Objectives: This study identified profiles of patients with suicidal behaviors, their sociodemographic and clinical correlates, and assessed the risk of death within a 12-month follow-up period.
Methods: Based on administrative databases, this 5-year study analyzed data on 5064 patients in Quebec who used emergency departments (ED) or were hospitalized for suicidal behaviors over a 2-year period. Latent class analysis was used for patient profiles, bivariate analysis for patient correlates over 2 years, and survival analysis for risk of death within a 12-month follow-up.

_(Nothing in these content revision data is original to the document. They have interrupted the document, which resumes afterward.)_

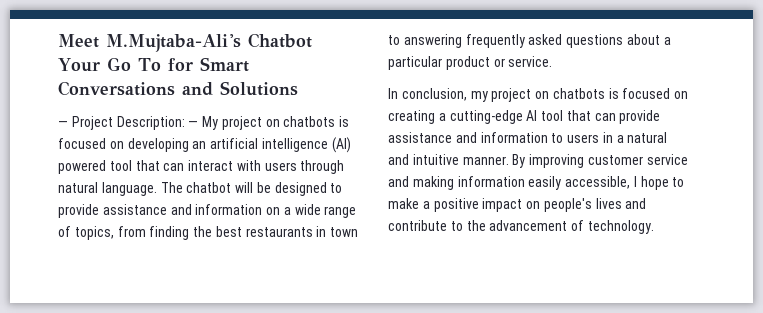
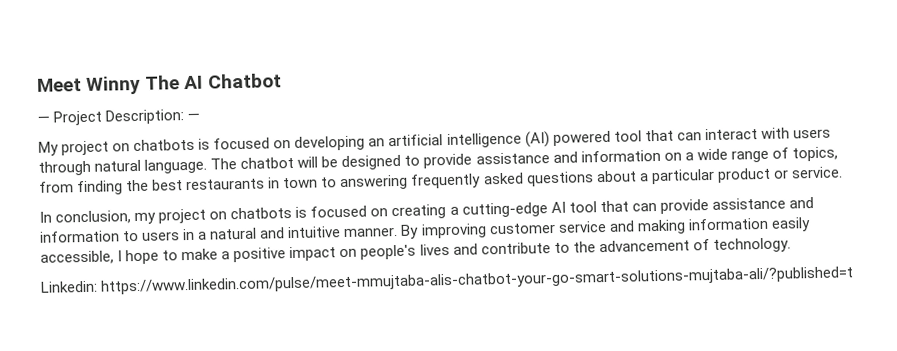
- Meet M.Mujtaba-Ali's Chatbot Your Go To for Smart Conversations and Solutions
+ Meet Winny The AI Chatbot
- — Project Description: — My project on chatbots is focused on developing an artificial intelligence (AI) powered tool that can interact with users through natural language.
+ — Project Description: —
+ My project on chatbots is focused on developing an artificial intelligence (AI) powered tool that can interact with users through natural language.
+ Linkedin: https://www.linkedin.com/pulse/meet-mmujtaba-alis-chatbot-your-go-smart-solutions-mujtaba-ali/?published=t

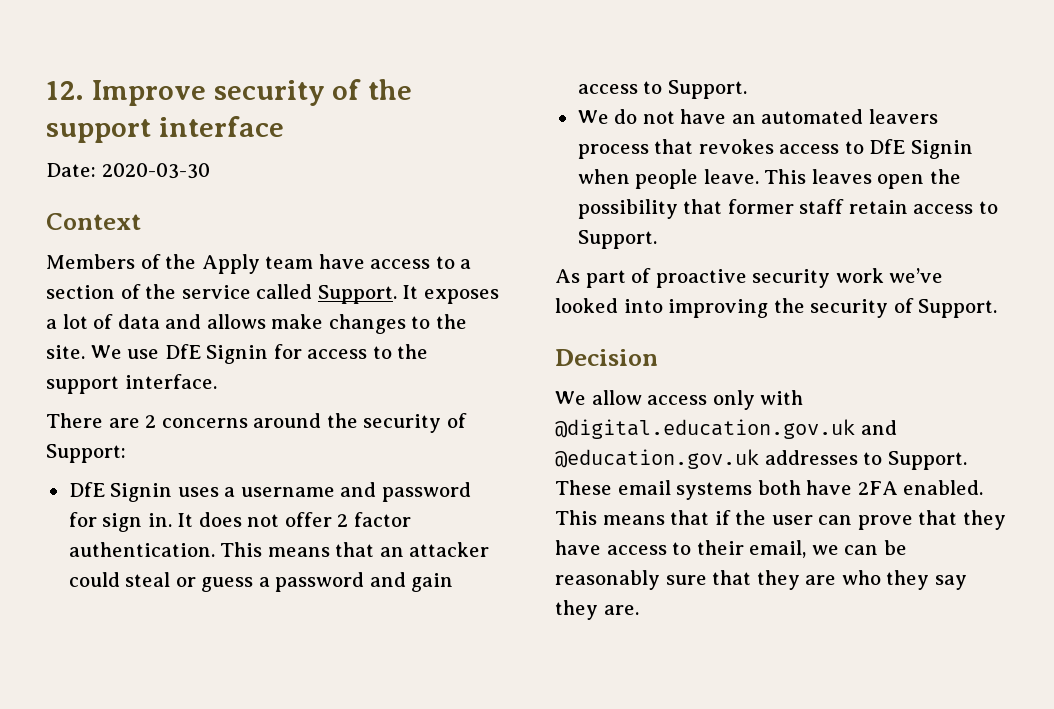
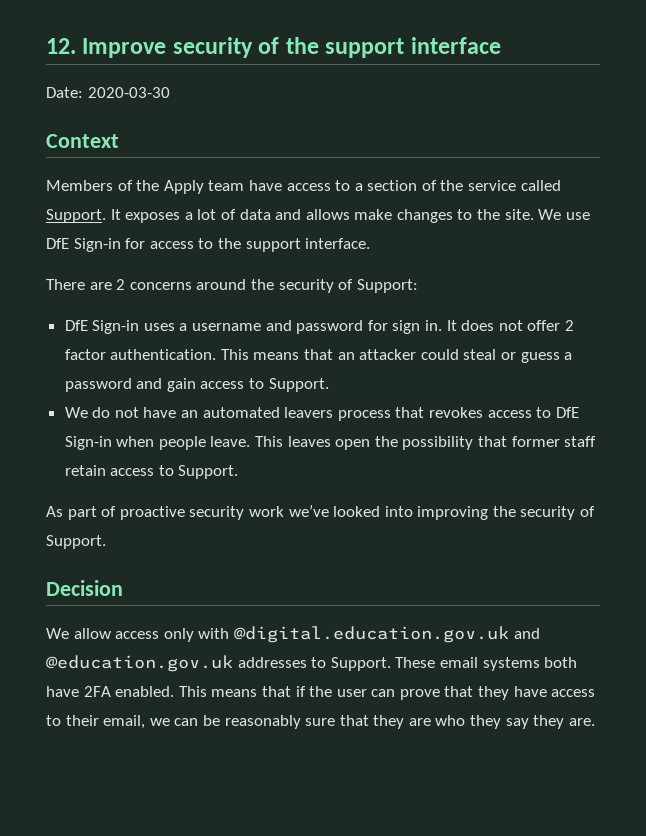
- We use DfE Signin for access to the support interface.
+ We use DfE Sign-in for access to the support interface.
- DfE Signin uses a username and password for sign in.
+ DfE Sign-in uses a username and password for sign in.
- We do not have an automated leavers process that revokes access to DfE Signin when people leave.
+ We do not have an automated leavers process that revokes access to DfE Sign-in when people leave.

Results: Four profiles were identified: high suicidal behaviors and high service use (Profile 1: 23%); low suicidal behaviors and moderate service use (Profile 2: 46%); low suicidal behaviors and low service use (Profile 3: 25%); and high suicidal behaviors and high acute care, but low outpatient care (Profile 4: 6%). Profiles 1 and 4 patients had more serious conditions, with a higher risk of death in Profile 1 versus Profiles 2 and 3. Profile 2 patients had relatively more common mental disorders, and Profile 3 patients had less severe conditions. Profiles 3 and 4 included more men and younger patients.
Conclusion: Programs better adapted to patient profiles should be deployed after ED use and hospitalization in coordination with outpatient services.
Keywords: latent class analysis; service use; suicidal behaviors.
© 2022 The American Association of Suicidology.